Work order:
Copy every record below exactly, leaving out any pictures.
======== Data listing
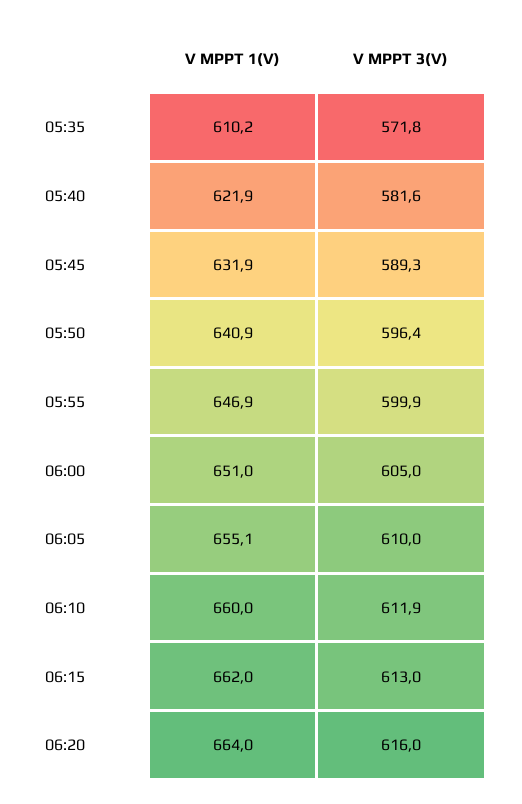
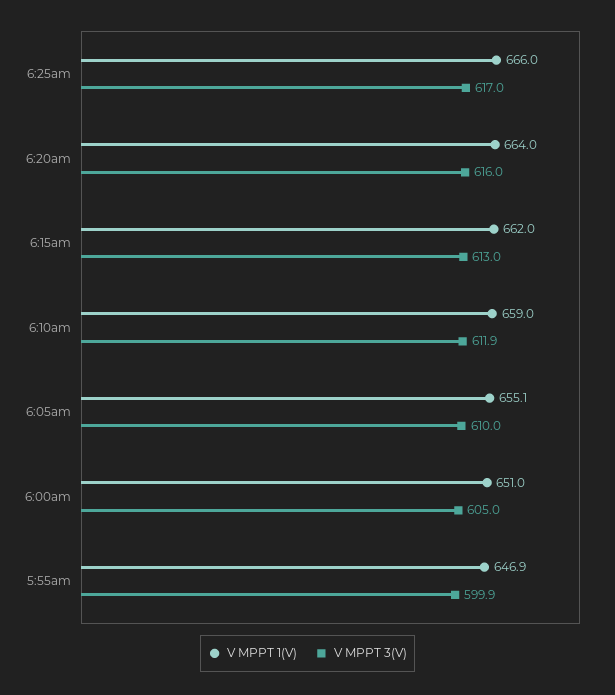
V MPPT 1(V), 05:35: 610.2 -> none
V MPPT 3(V), 05:35: 571.8 -> none
V MPPT 1(V), 05:40: 621.9 -> none
V MPPT 3(V), 05:40: 581.6 -> none
V MPPT 1(V), 05:45: 631.9 -> none
V MPPT 3(V), 05:45: 589.3 -> none
V MPPT 1(V), 05:50: 640.9 -> none
V MPPT 3(V), 05:50: 596.4 -> none
V MPPT 1(V), 06:10: 660 -> 659
V MPPT 1(V), 6:25am: none -> 666
V MPPT 3(V), 6:25am: none -> 617

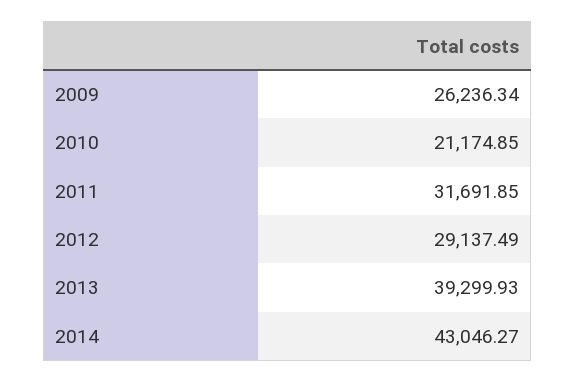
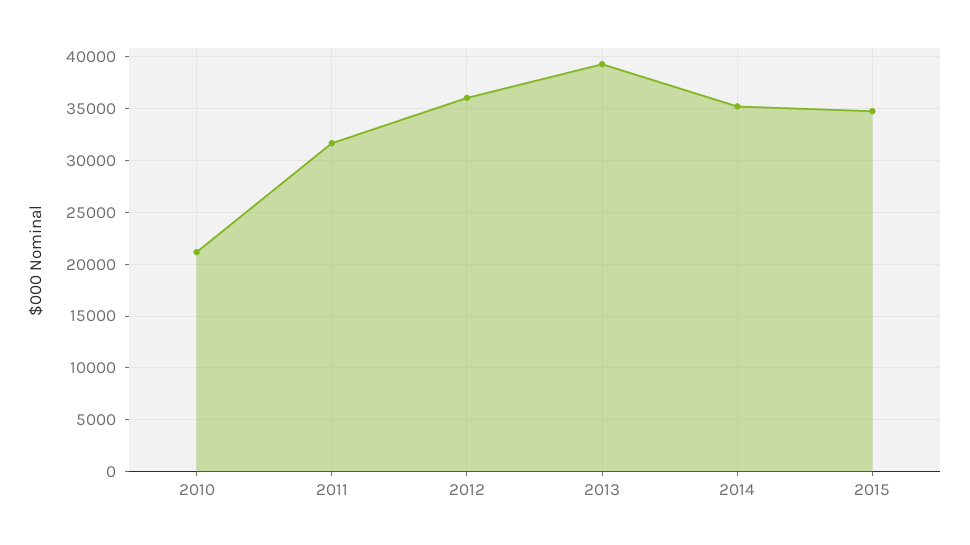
2009: 26236.34 -> none
2012: 29137.49 -> 36000
2014: 43046.27 -> 35000
2015: none -> 35000

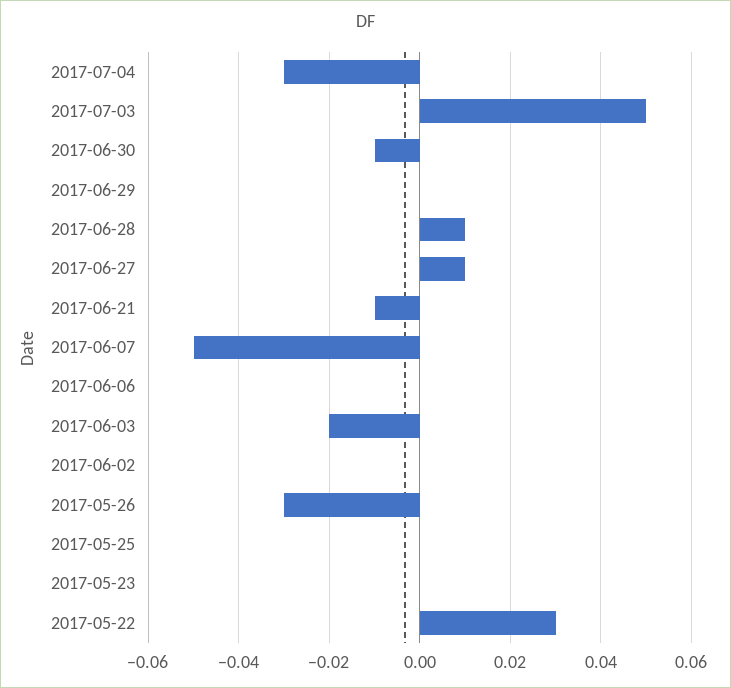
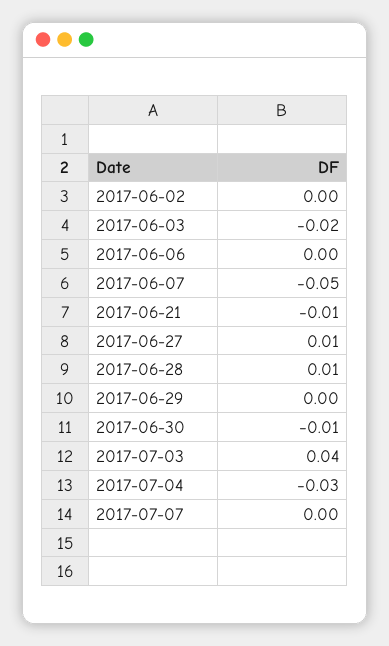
2017-07-03: 0.05 -> 0.04
2017-05-26: -0.03 -> none
2017-05-25: 0 -> none
2017-05-23: 0 -> none
2017-05-22: 0.03 -> none
2017-07-07: none -> 0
================
Response to this exercise:
V MPPT 1(V), 05:35: 610.2 -> none
V MPPT 3(V), 05:35: 571.8 -> none
V MPPT 1(V), 05:40: 621.9 -> none
V MPPT 3(V), 05:40: 581.6 -> none
V MPPT 1(V), 05:45: 631.9 -> none
V MPPT 3(V), 05:45: 589.3 -> none
V MPPT 1(V), 05:50: 640.9 -> none
V MPPT 3(V), 05:50: 596.4 -> none
V MPPT 1(V), 06:10: 660 -> 659
V MPPT 1(V), 6:25am: none -> 666
V MPPT 3(V), 6:25am: none -> 617

2009: 26236.34 -> none
2012: 29137.49 -> 36000
2014: 43046.27 -> 35000
2015: none -> 35000

2017-07-03: 0.05 -> 0.04
2017-05-26: -0.03 -> none
2017-05-25: 0 -> none
2017-05-23: 0 -> none
2017-05-22: 0.03 -> none
2017-07-07: none -> 0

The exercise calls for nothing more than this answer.